Required action: Go to the line below containing "- julia wealth.jl Base" and print exactly from there through the line containing "wealth.jl [folder name]", both included. Print nothing else.

Dataset records:
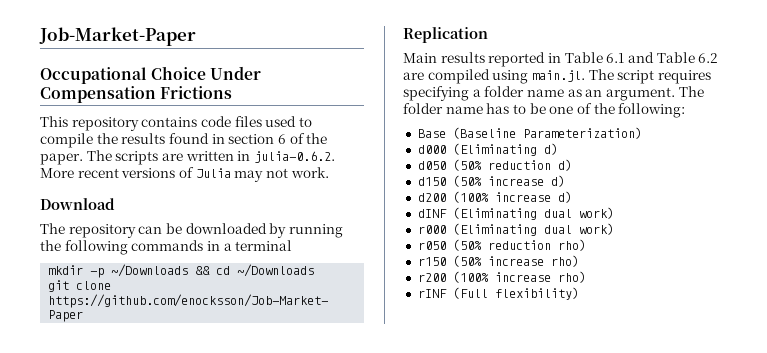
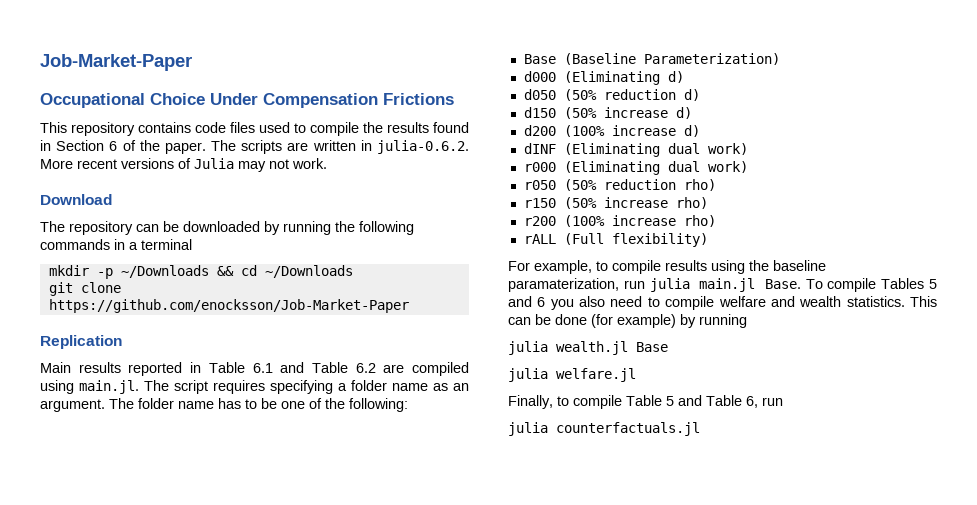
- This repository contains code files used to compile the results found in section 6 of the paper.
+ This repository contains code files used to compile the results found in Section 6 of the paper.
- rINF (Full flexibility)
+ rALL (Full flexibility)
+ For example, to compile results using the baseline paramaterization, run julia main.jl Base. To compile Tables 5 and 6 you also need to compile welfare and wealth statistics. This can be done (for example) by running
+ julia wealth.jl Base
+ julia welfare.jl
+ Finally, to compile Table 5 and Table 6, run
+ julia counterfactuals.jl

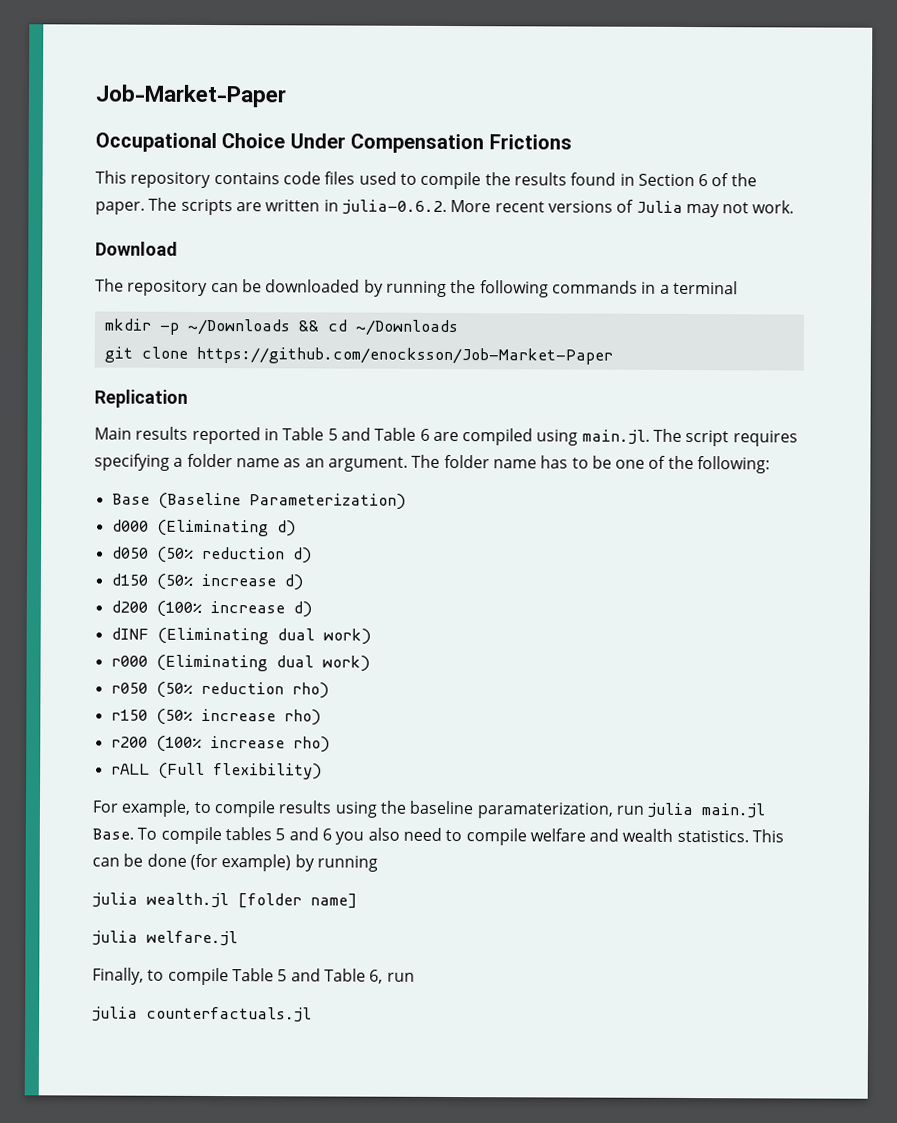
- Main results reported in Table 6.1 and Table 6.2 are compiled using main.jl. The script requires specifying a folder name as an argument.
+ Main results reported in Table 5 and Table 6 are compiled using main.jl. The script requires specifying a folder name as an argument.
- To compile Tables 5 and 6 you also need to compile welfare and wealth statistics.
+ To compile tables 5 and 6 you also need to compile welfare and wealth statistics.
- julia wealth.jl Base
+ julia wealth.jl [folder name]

==

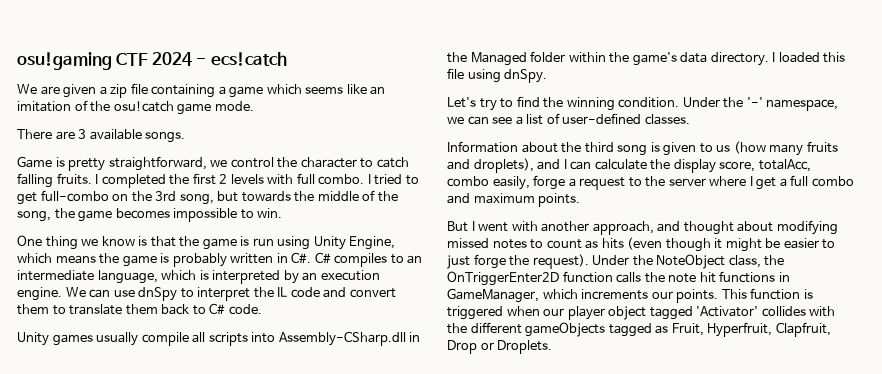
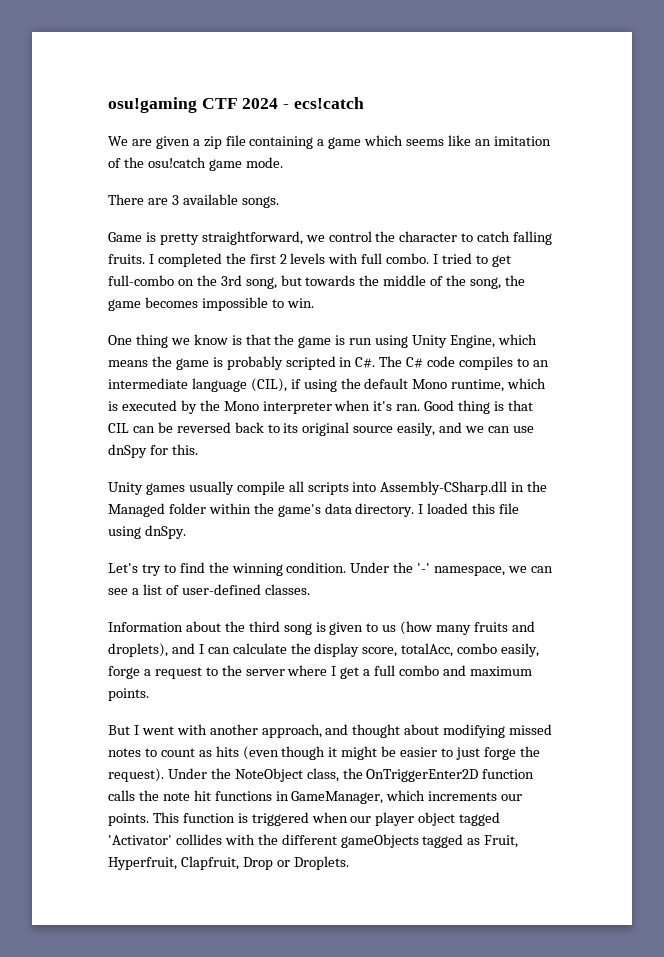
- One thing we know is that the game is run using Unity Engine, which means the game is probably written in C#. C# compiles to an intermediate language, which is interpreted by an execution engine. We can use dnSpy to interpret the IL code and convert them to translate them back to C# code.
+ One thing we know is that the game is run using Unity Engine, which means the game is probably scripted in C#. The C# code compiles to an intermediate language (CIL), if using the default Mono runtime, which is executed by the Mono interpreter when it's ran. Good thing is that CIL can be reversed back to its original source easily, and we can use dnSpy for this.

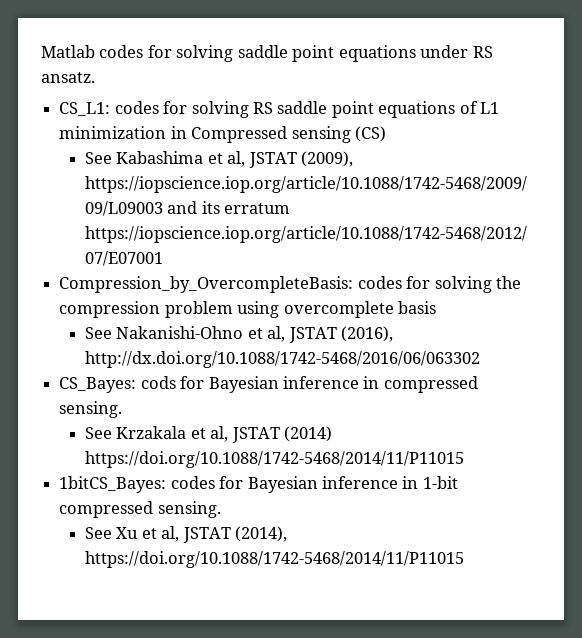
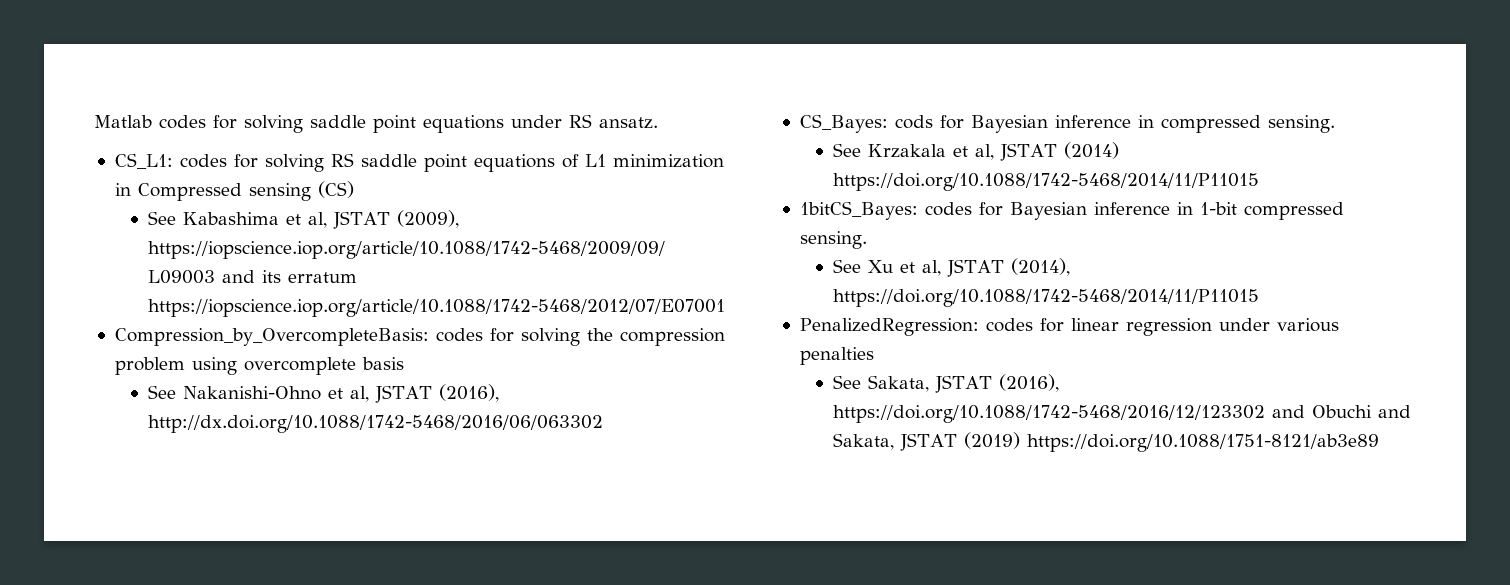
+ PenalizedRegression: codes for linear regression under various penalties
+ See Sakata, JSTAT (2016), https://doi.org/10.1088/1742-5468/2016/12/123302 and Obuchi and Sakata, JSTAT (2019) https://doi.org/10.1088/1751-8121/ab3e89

* * *

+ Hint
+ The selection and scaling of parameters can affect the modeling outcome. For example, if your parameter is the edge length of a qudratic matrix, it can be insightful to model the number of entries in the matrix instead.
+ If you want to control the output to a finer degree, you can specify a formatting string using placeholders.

Exercise result:
- julia wealth.jl Base
+ julia wealth.jl [folder name]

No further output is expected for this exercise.